In the galleries, I was reminded of something that further assuaged any doubts that I still possessed: the paintings around me contained ancient myths with which I was very familiar from my studies of Latin. Able to establish a narrative framework, I could then do a close-reading of these objects. I recognized a painting of Perseus and Andromeda by Giuseppe Cesari as a myth from Ovid, and from that point on, everything fell into place as I found a couple of other objects that I could pair with this work for my tour. I unhesitatingly named my tour “As Is Painting, So Is Poetry” for the passage that inspired it, and for the transformation of textual myths into visual form that it would center on.
The Augustan Poets—Ovid and Horace
Publius Ovidius Naso, almost always called Ovid, was a contemporary of Horace, and the two are considered to be not only two of the greatest Latin poets of the Augustan Age but of all time. The myths that inspire the works I will be talking about come from Ovid’s Metamorphoses. Metamorphosis, the unifying strand of this work, is also evident in the form itself of these mutable myths, which had their origins in oral tradition. Transformations of medium are also discussed regarding the art objects in my tour.
Perseus and Andromeda, Giuseppe Cesari (Cavaliere d’Arpino), Italian, ca. 1592. Oil on slate
In Perseus and Andromeda, Perseus, one of lecherous Zeus’s many children with mortal women, is about to save Andromeda from the sea monster Cepheus. Andromeda has been chosen as a sacrifice to appease the beast, who was aroused by the hubris of her mother. Cassiopeia (not pictured in the painting) has incurred the wrath of Poseidon by bragging that she and her daughter were more beautiful than the Nereids, the daughters of Poseidon. Cesari has contracted the scene so as to optimize its intensity and exemplify his painting skills. He has condensed it to three characters, granting it more dramatic tension, and has substituted the winged shoes Perseus wore in Ovid for a flying horse, which required more skill to depict.

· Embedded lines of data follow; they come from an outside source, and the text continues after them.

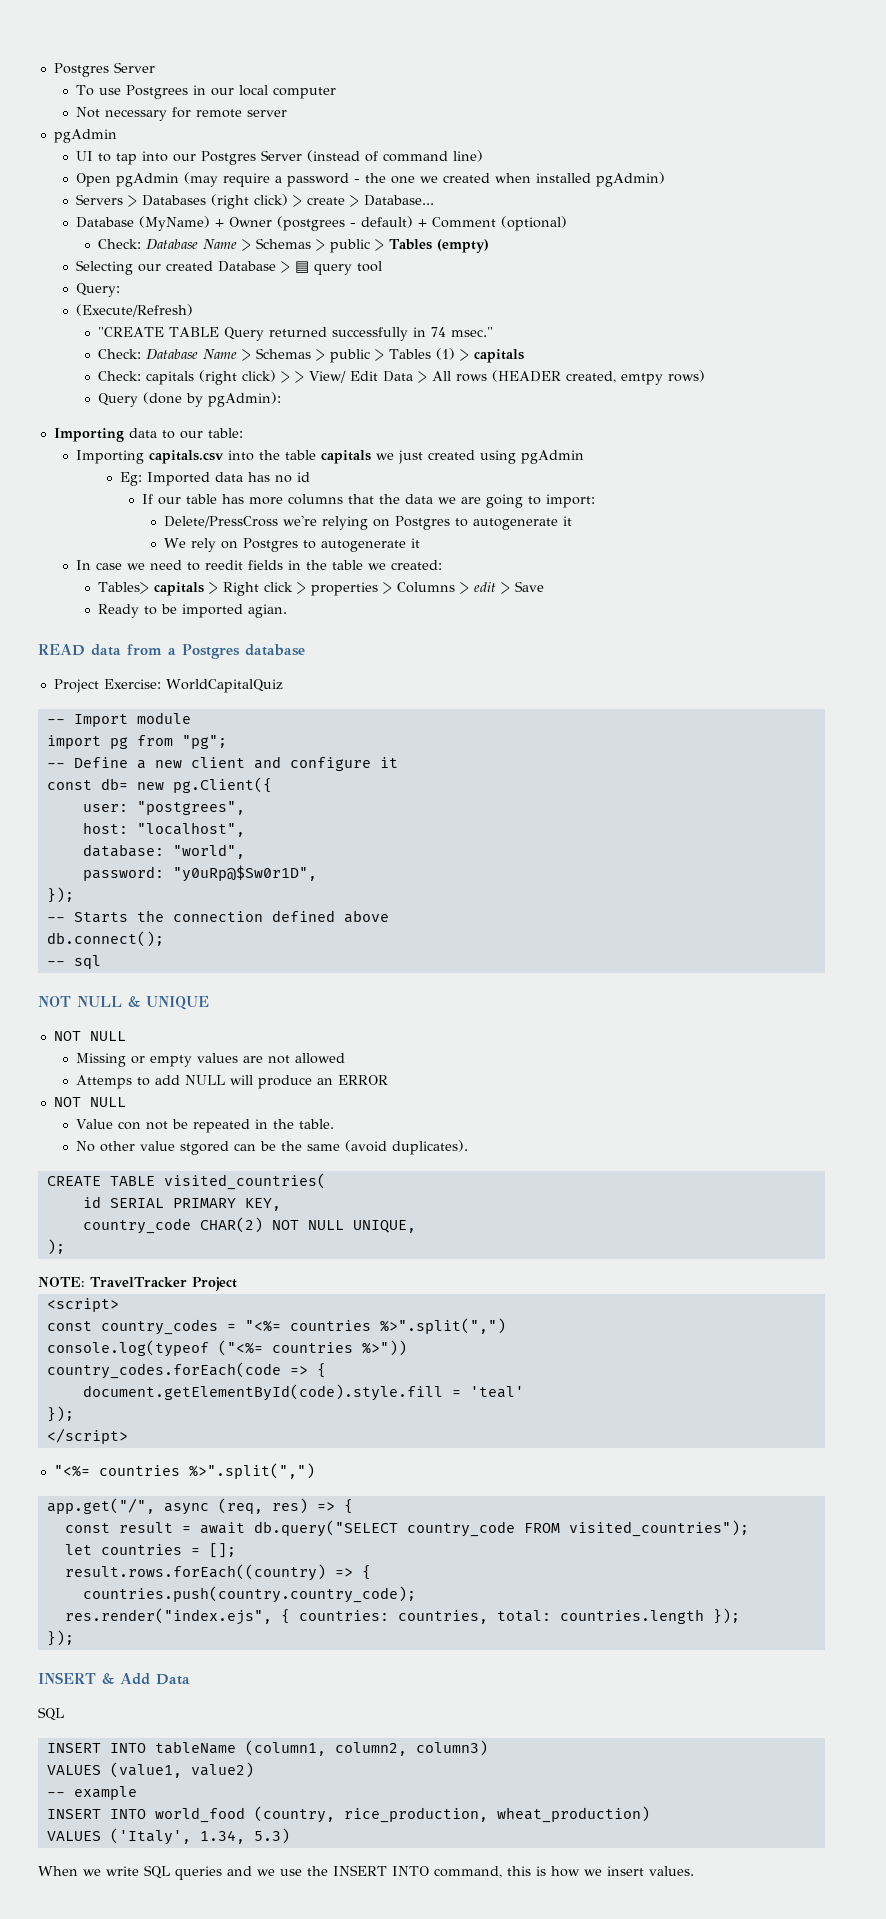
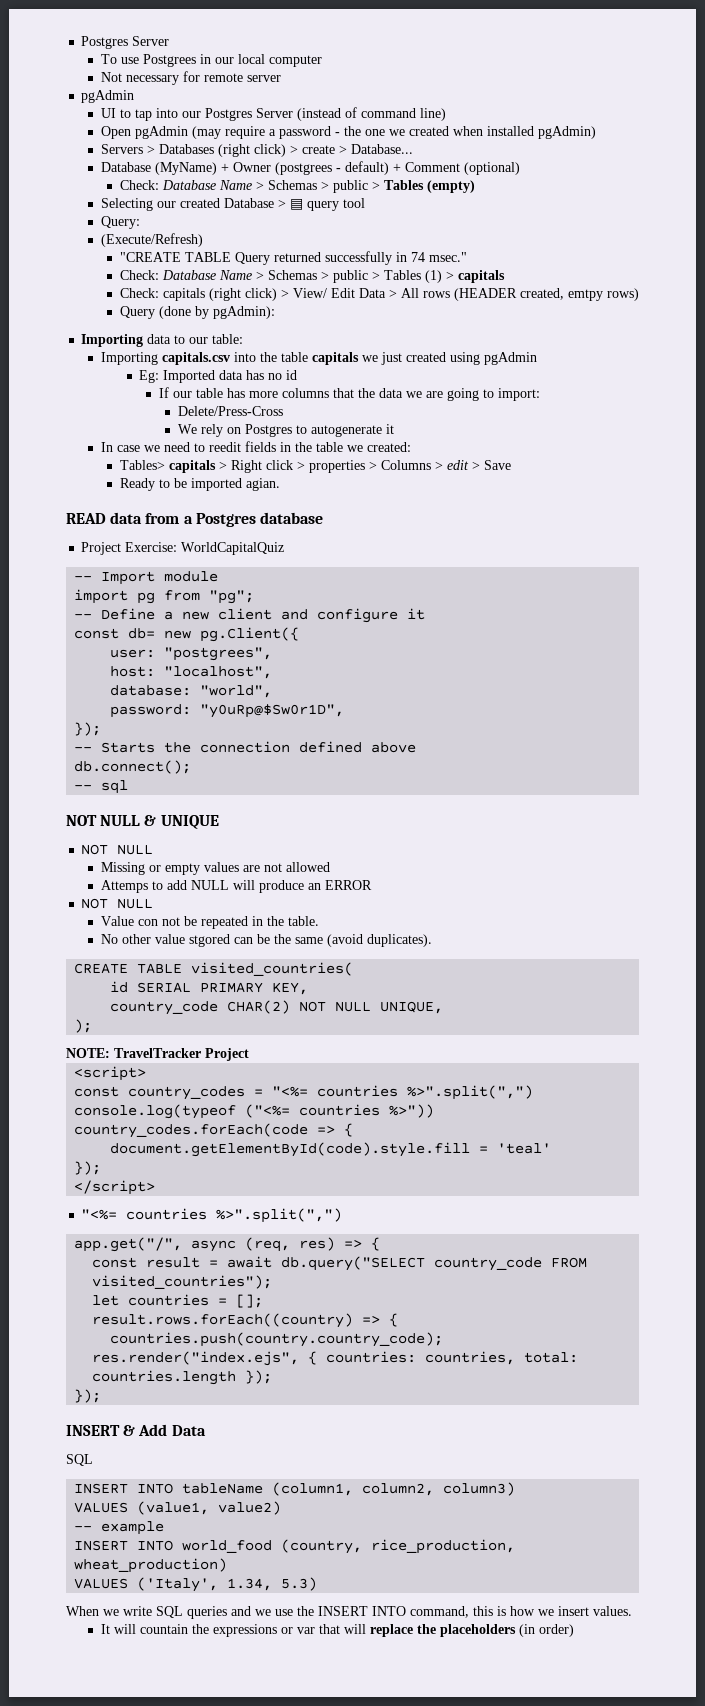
- Check: capitals (right click) > > View/ Edit Data > All rows (HEADER created, emtpy rows)
+ Check: capitals (right click) > View/ Edit Data > All rows (HEADER created, emtpy rows)
- Delete/PressCross we're relying on Postgres to autogenerate it
+ Delete/Press-Cross
+ It will countain the expressions or var that will replace the placeholders (in order)

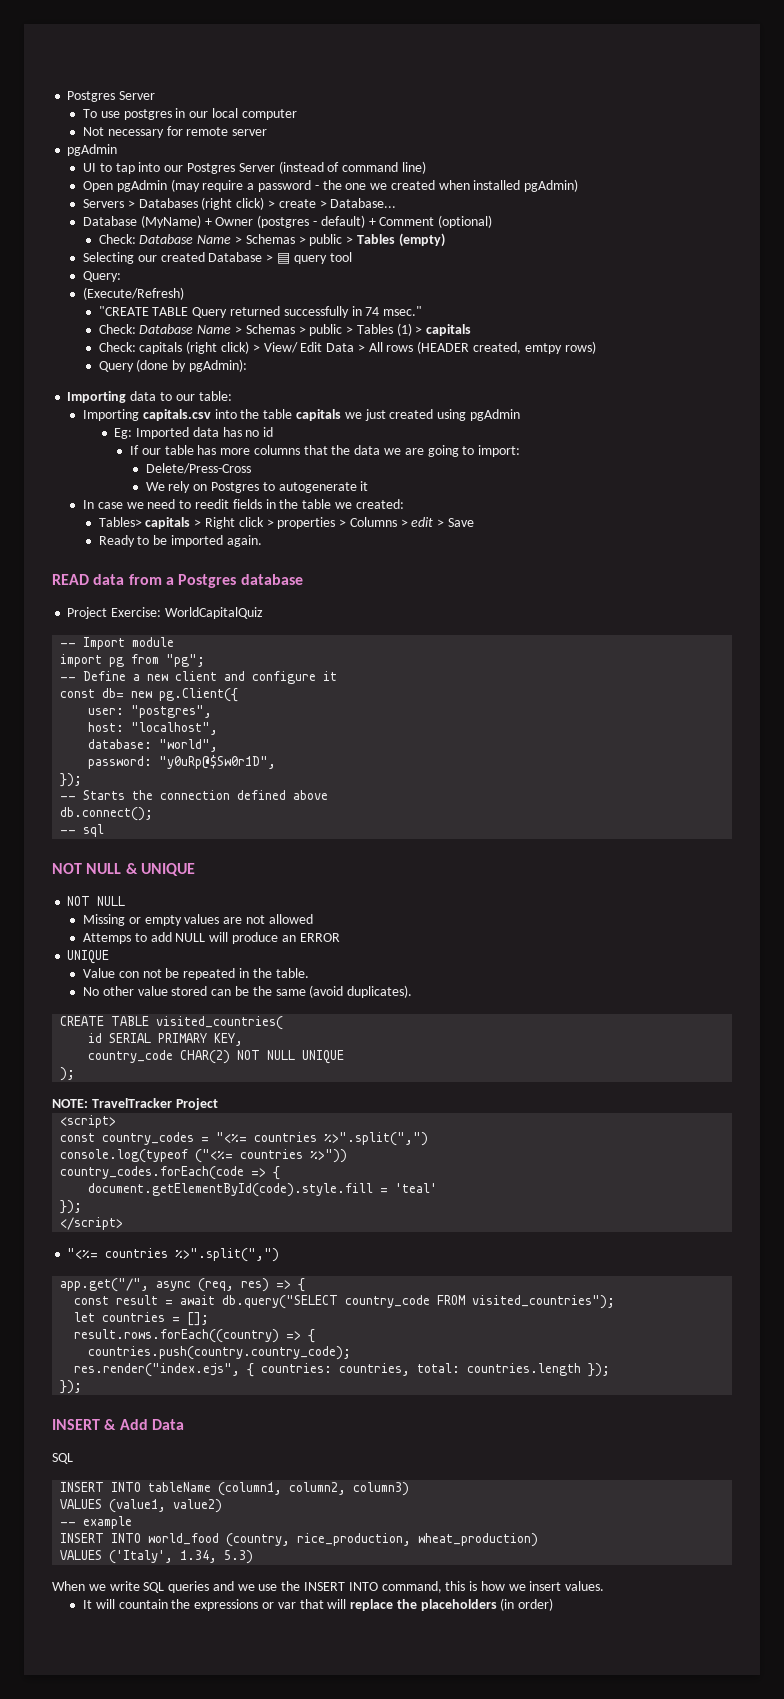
- To use Postgrees in our local computer
+ To use postgres in our local computer
- Database (MyName) + Owner (postgrees - default) + Comment (optional)
+ Database (MyName) + Owner (postgres - default) + Comment (optional)
- Ready to be imported agian.
+ Ready to be imported again.
- user: "postgrees",
+ user: "postgres",
  Attemps to add NULL will produce an ERROR
- NOT NULL
+ UNIQUE
- No other value stgored can be the same (avoid duplicates).
+ No other value stored can be the same (avoid duplicates).
- country_code CHAR(2) NOT NULL UNIQUE,
+ country_code CHAR(2) NOT NULL UNIQUE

Plate of Orpheus Attacked by Maenads, Urbino, Italy; ca. 1540–1550. Tin-glazed earthenware
A plate of this quality would not likely have been used to serve food, and without holes by which to be hung, it probably was exhibited in a shelf or cabinet, displaying the sophistication of the owner. Curiously, the plate depicts the end of the life of the musician and poet of Thrace, a son of the god Apollo, where he is killed by a frenzied band of Maenads, who were female followers of Dionysius from Thrace. I like to imagine that the plate focuses on the end of Orpheus’s tragic tale so that the host had opportunity to present all of Orpheus’s story leading up to the death scene, thus demonstrating more knowledge.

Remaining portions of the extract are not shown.